#### [Task prompt]
Return each entry word for word, without its pictures.
━━━━━ Material for this task
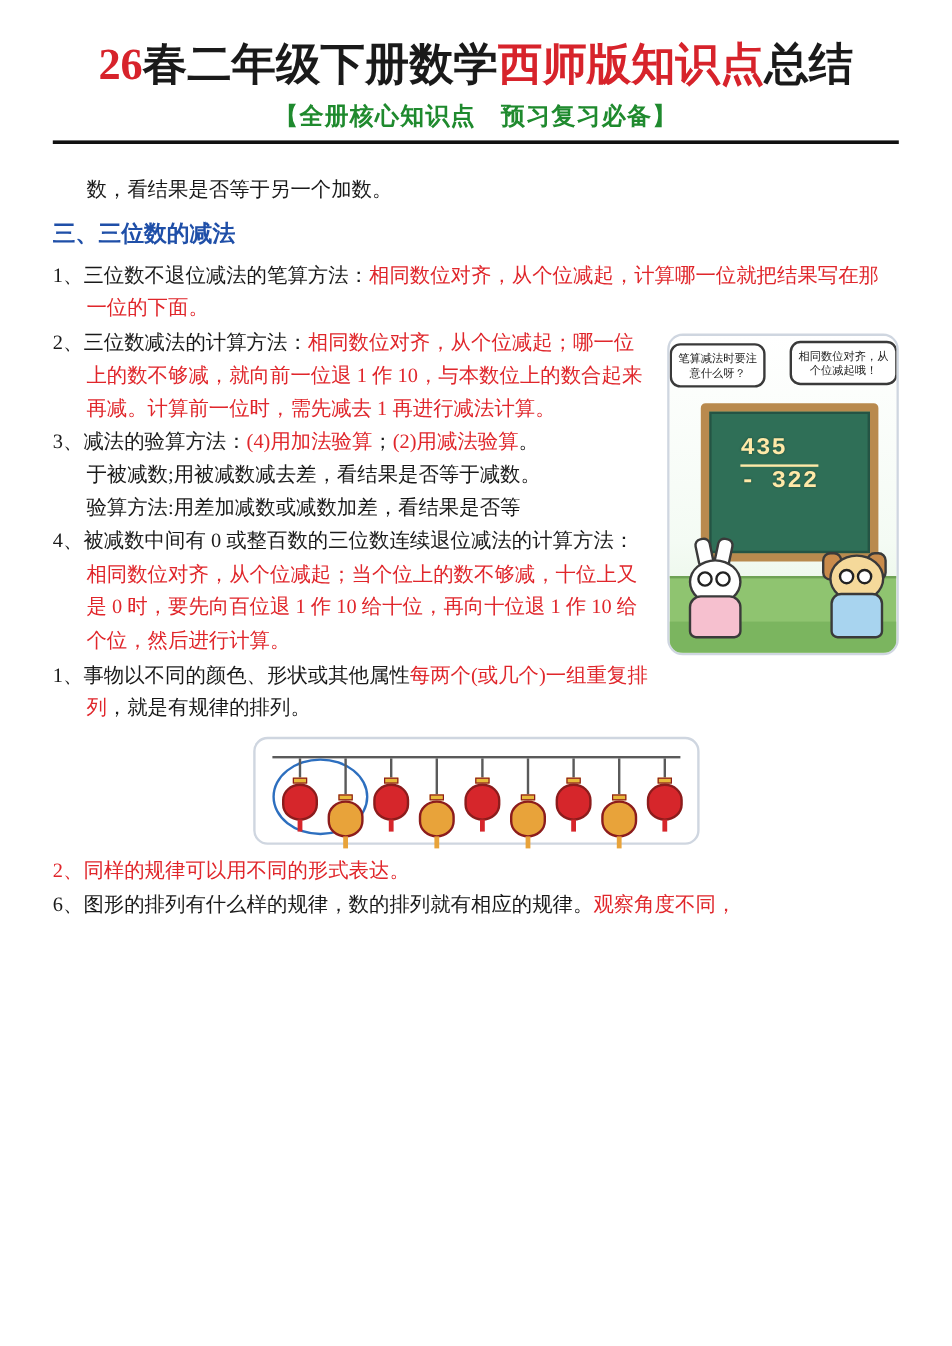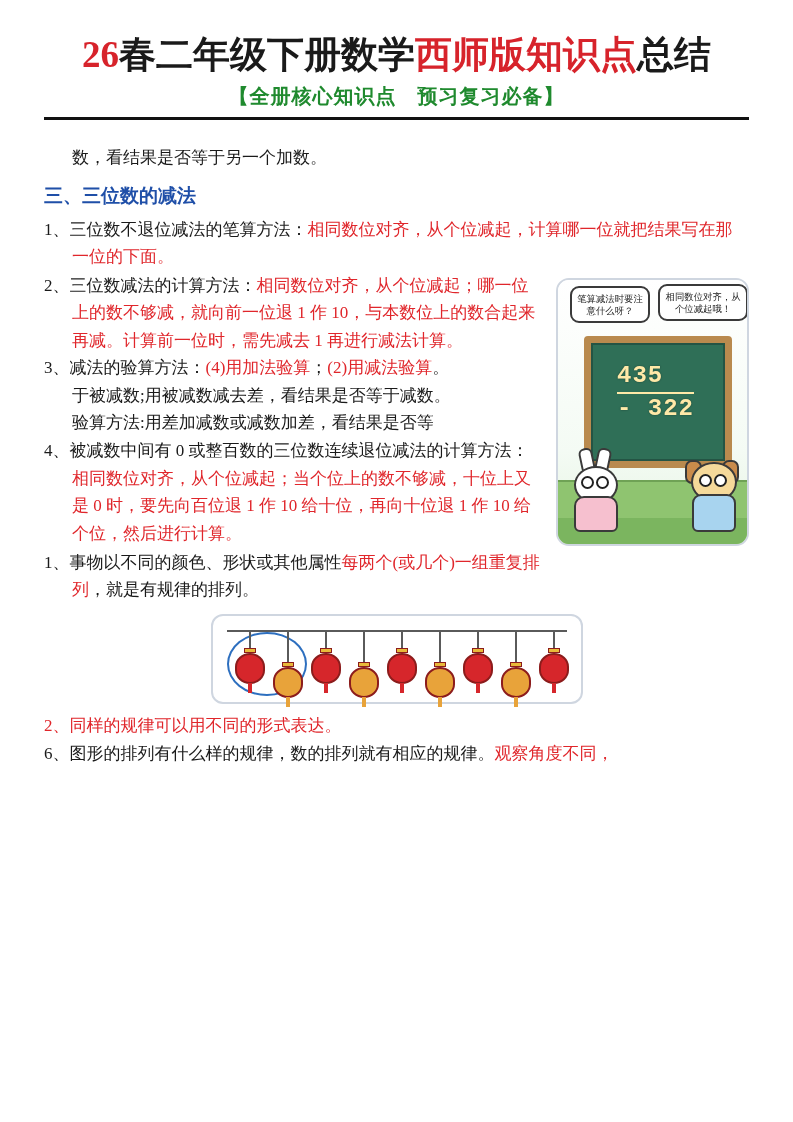"笔算减法时要注意什么呀？" .bubble-l { left: 12px -> 0 }
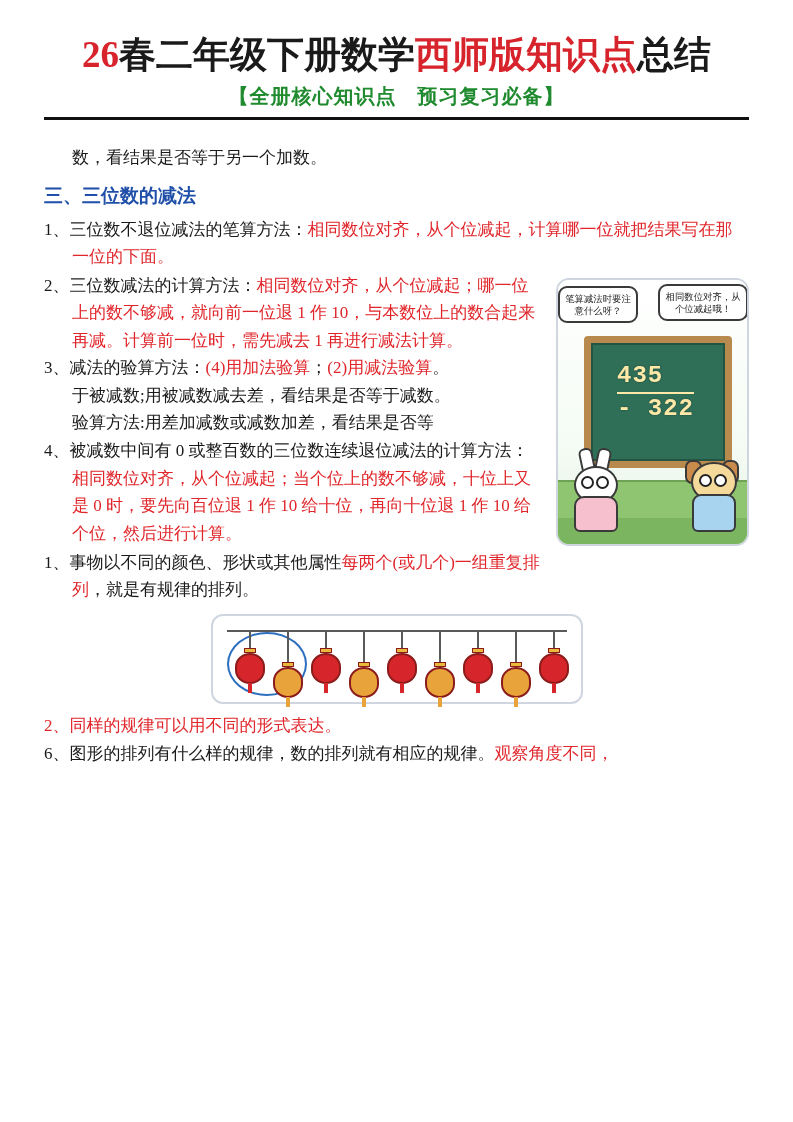"435" .bb-board .eq { font-size: 24px -> 20px }
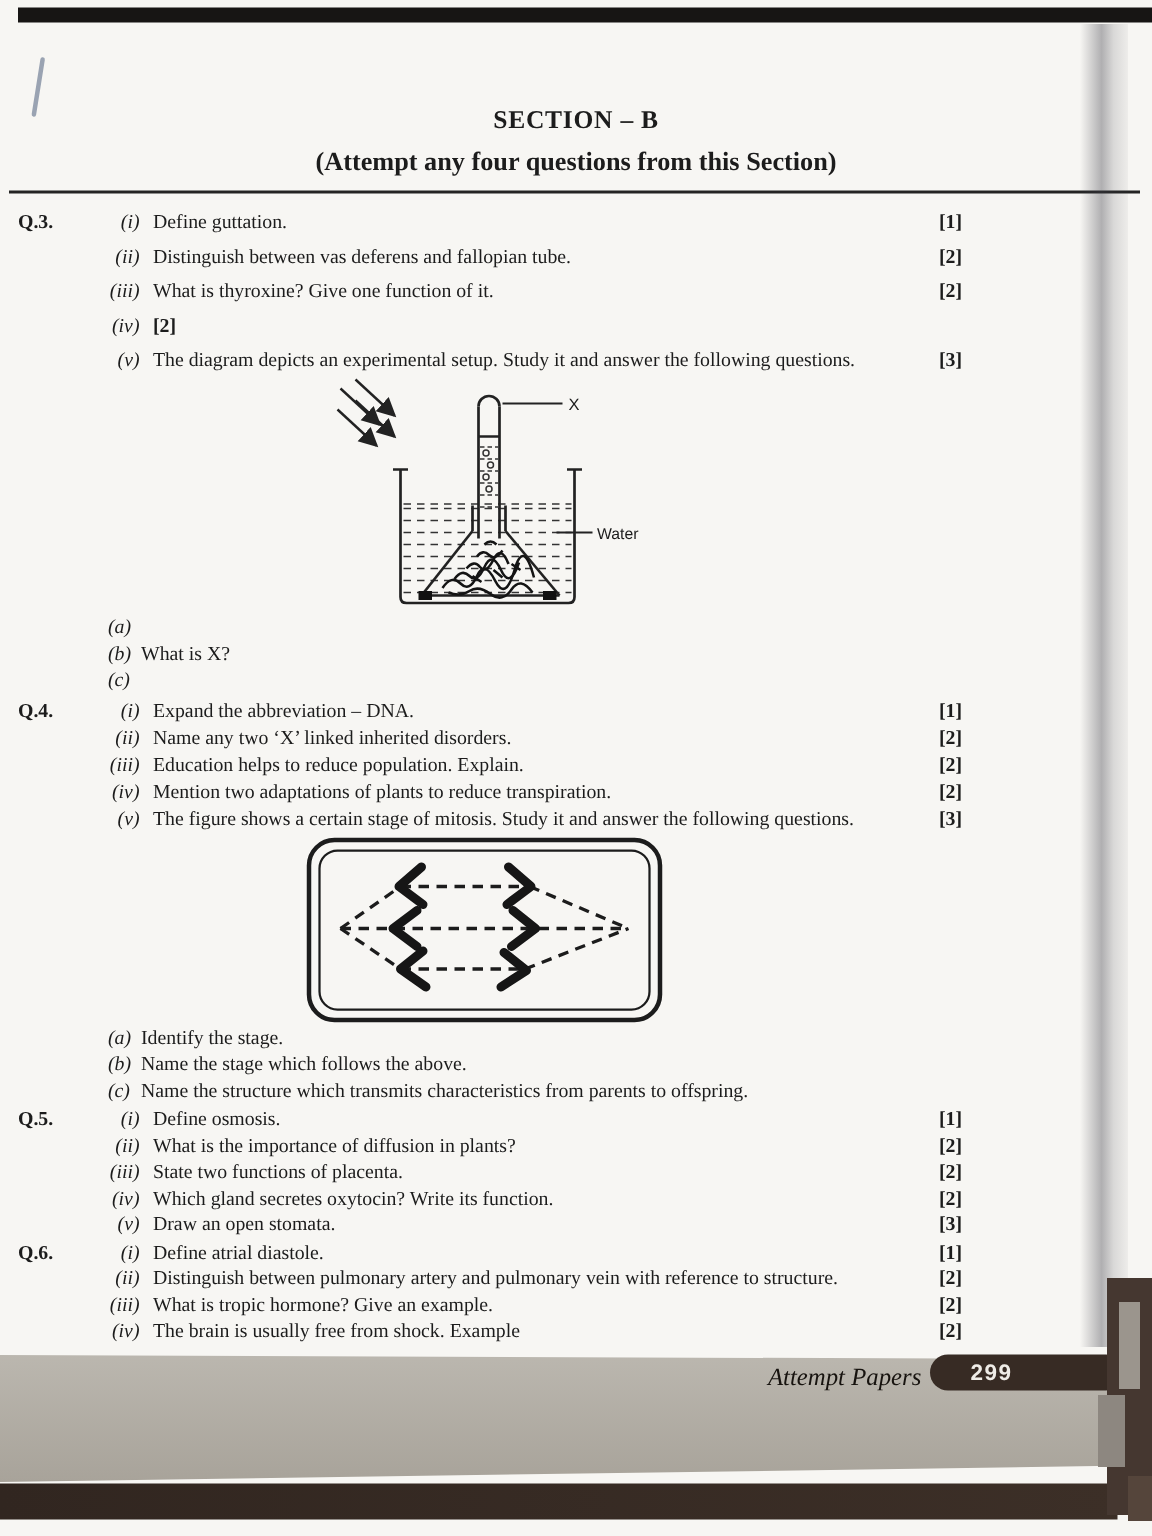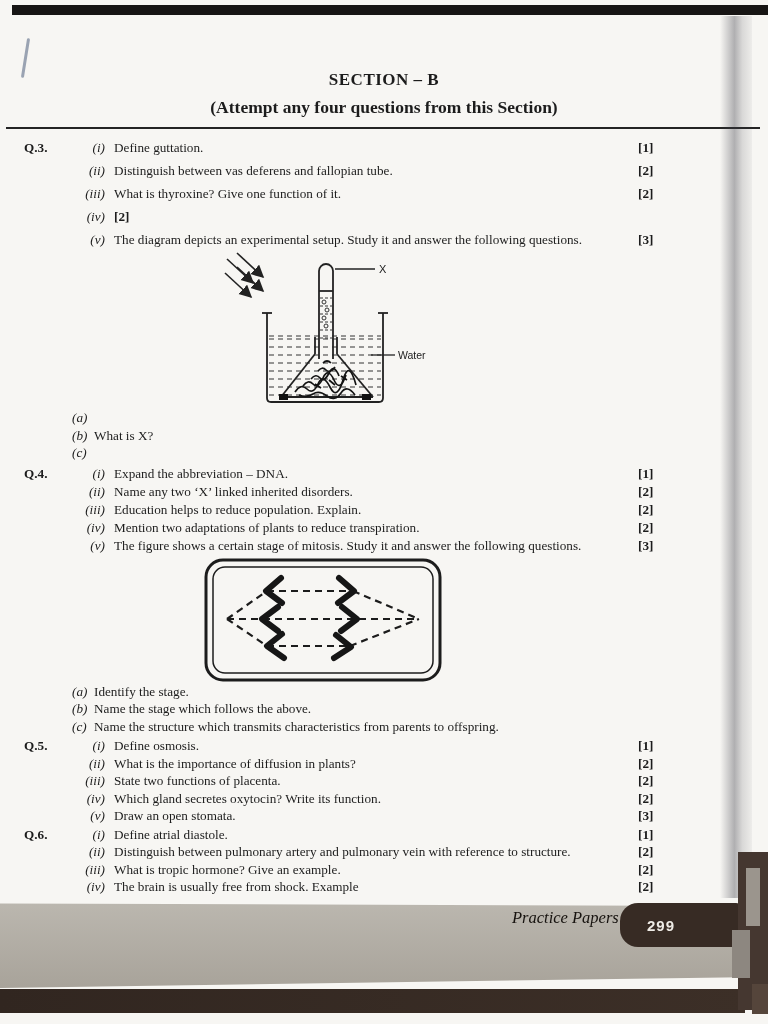"Q.3." .qrow { margin-left: 24px -> 12px }
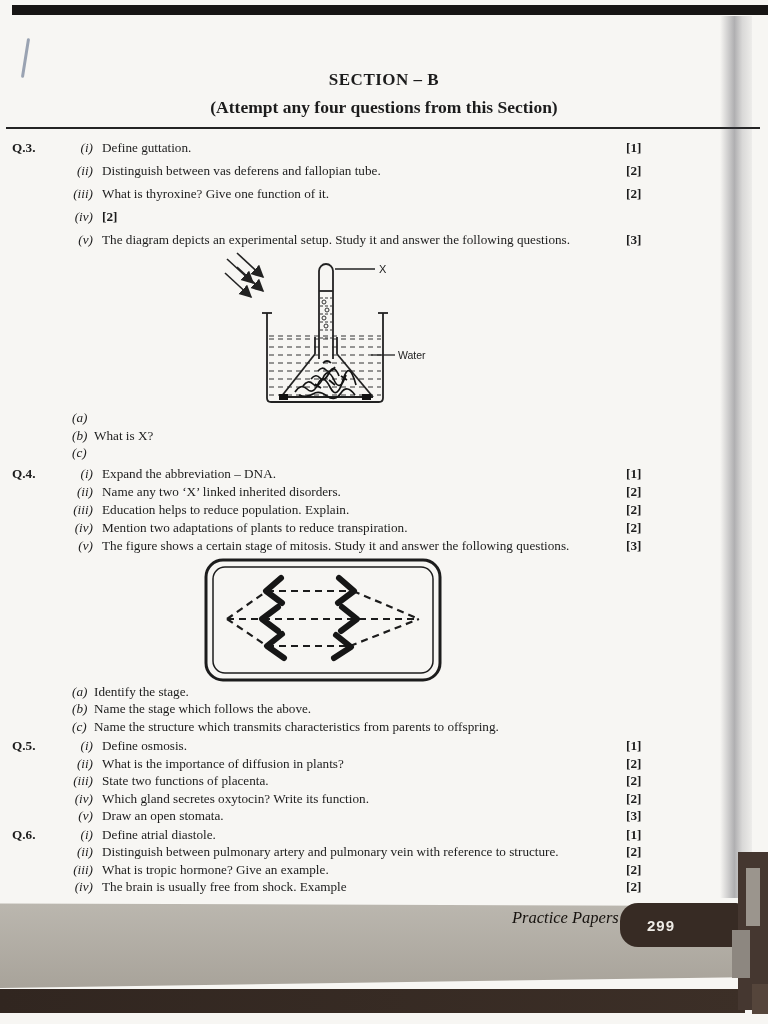"Practice Papers" div.footlabel { text: Practice -> Attempt }
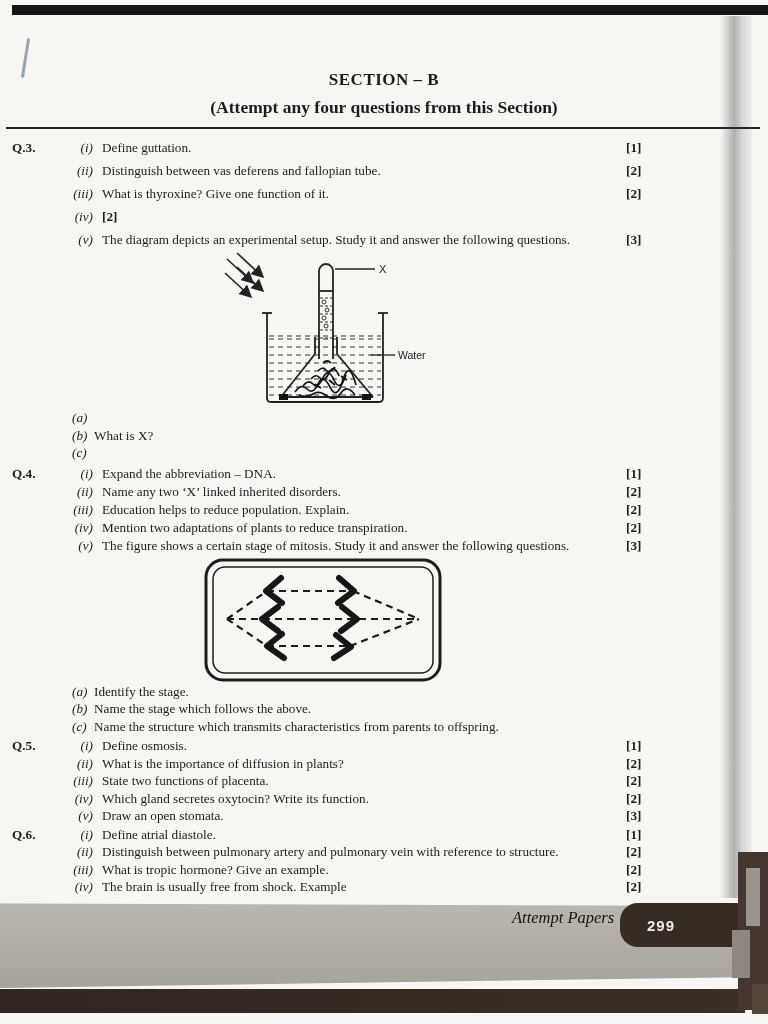"299" .pagepill { height: 44px -> 24px }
━━━━━━━━━━
#### [Answer section]
"笔算减法时要注意什么呀？" .bubble-l { left: 12px -> 0 }
"435" .bb-board .eq { font-size: 24px -> 20px }
"Q.3." .qrow { margin-left: 24px -> 12px }
"Practice Papers" div.footlabel { text: Practice -> Attempt }
"299" .pagepill { height: 44px -> 24px }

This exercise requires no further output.